__Exercise material__.

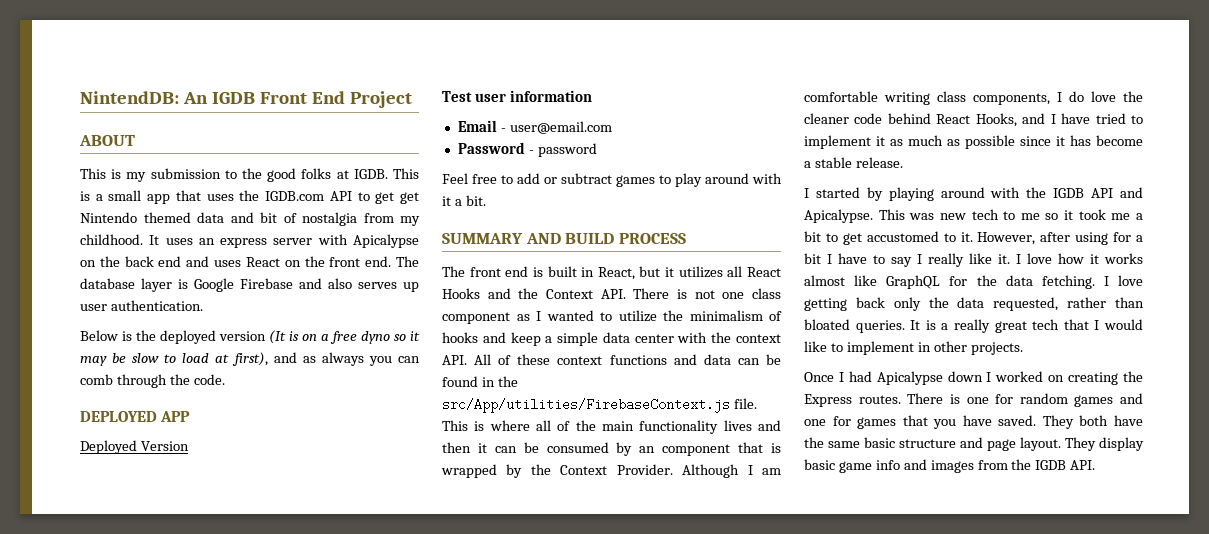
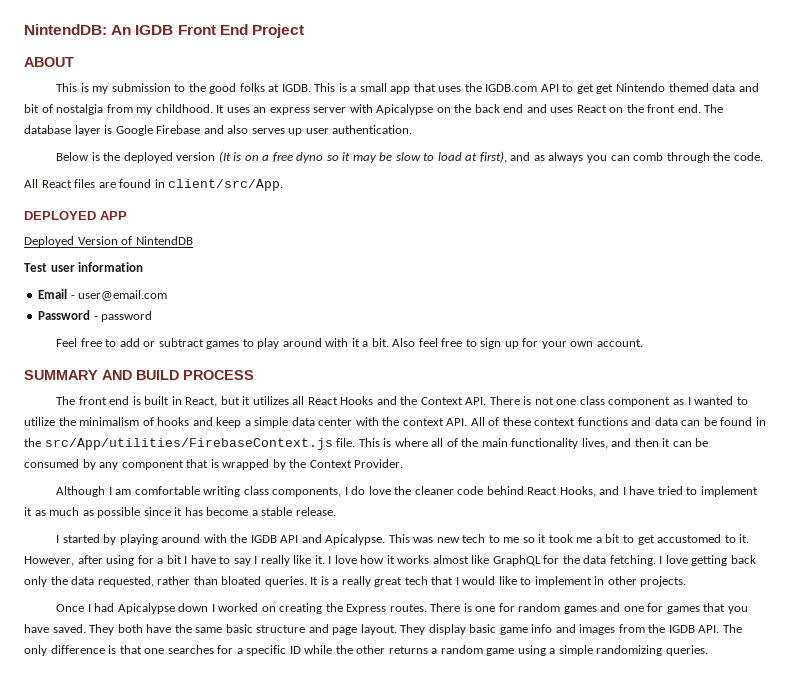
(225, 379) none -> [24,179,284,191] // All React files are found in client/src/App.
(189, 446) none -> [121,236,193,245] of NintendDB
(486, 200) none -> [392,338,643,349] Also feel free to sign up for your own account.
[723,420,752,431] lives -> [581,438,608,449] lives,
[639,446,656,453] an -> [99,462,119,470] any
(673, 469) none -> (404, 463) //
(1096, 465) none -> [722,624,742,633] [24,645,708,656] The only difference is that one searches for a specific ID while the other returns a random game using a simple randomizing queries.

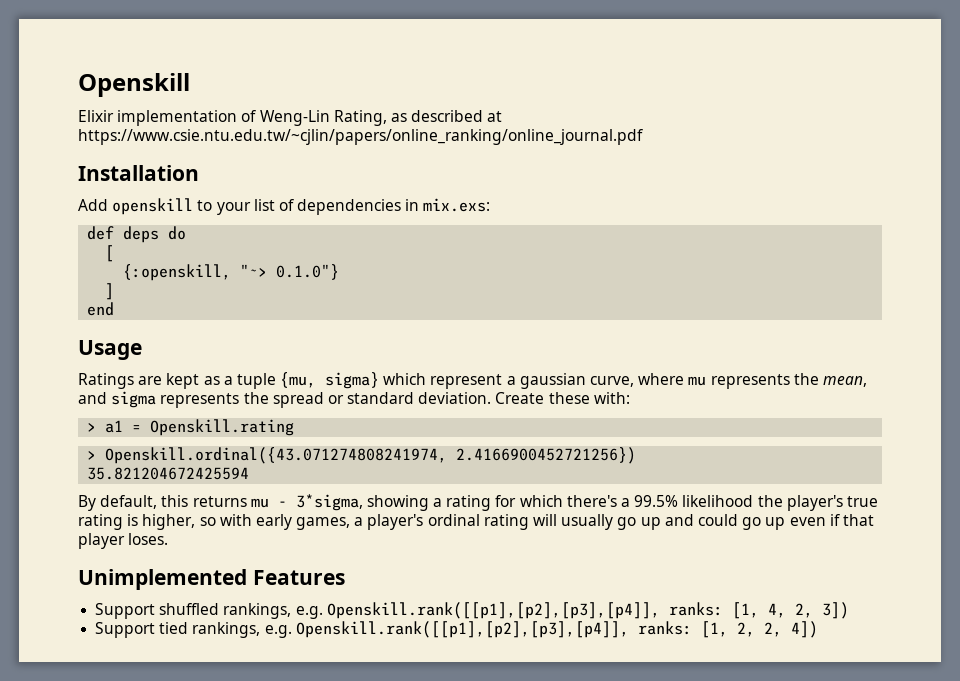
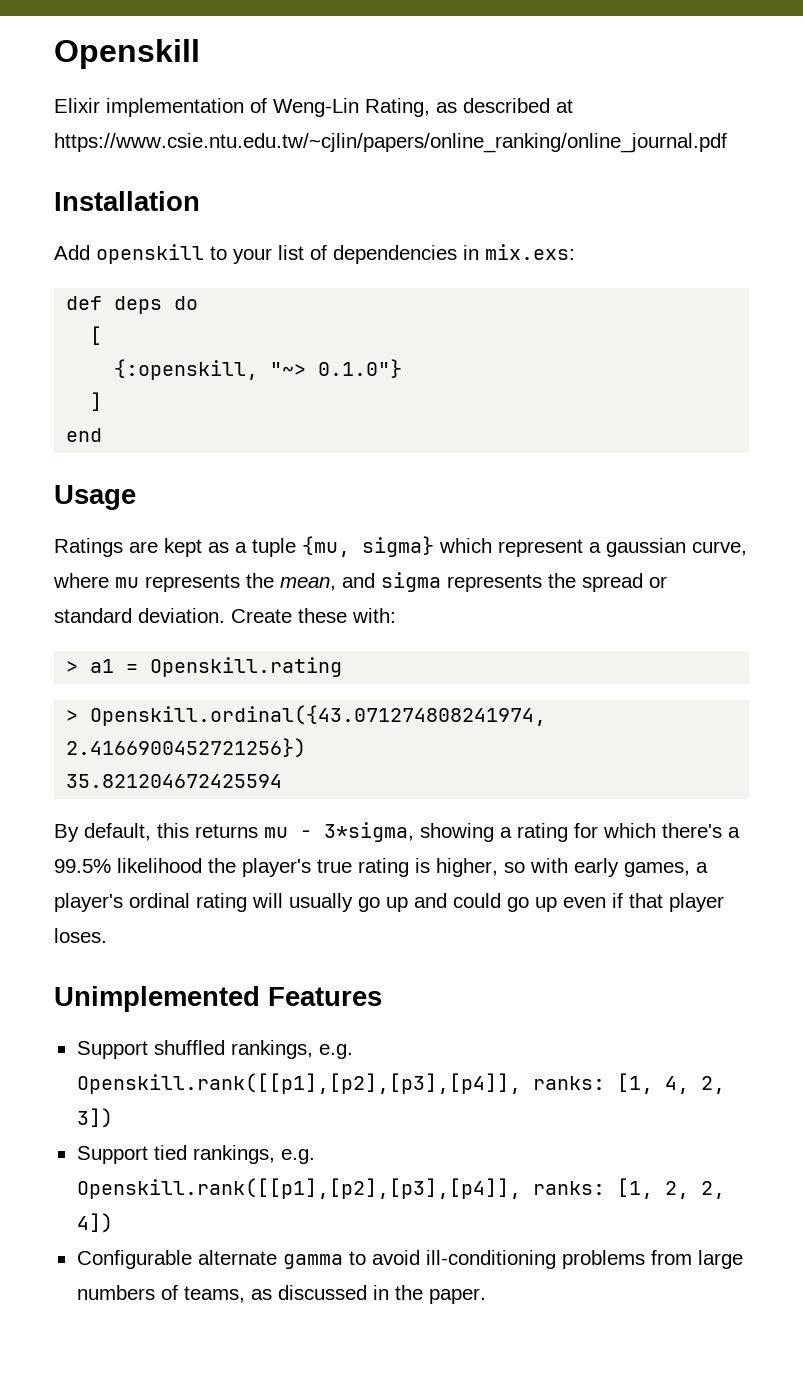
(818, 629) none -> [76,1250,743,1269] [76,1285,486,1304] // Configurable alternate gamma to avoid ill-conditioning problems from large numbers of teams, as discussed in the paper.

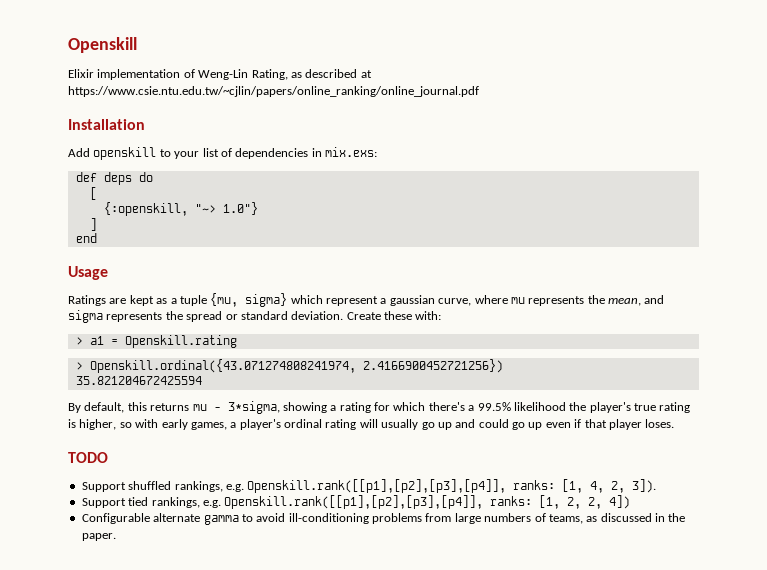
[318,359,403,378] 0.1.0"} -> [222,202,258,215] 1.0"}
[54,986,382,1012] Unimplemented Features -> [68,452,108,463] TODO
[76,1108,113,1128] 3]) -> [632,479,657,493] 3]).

__How to complete this task__. Read through the entries above, and wherever a line holds the string "none", copy it.

__Exercise answer__.
(225, 379) none -> [24,179,284,191] // All React files are found in client/src/App.
(189, 446) none -> [121,236,193,245] of NintendDB
(486, 200) none -> [392,338,643,349] Also feel free to sign up for your own account.
(673, 469) none -> (404, 463) //
(1096, 465) none -> [722,624,742,633] [24,645,708,656] The only difference is that one searches for a specific ID while the other returns a random game using a simple randomizing queries.
(818, 629) none -> [76,1250,743,1269] [76,1285,486,1304] // Configurable alternate gamma to avoid ill-conditioning problems from large numbers of teams, as discussed in the paper.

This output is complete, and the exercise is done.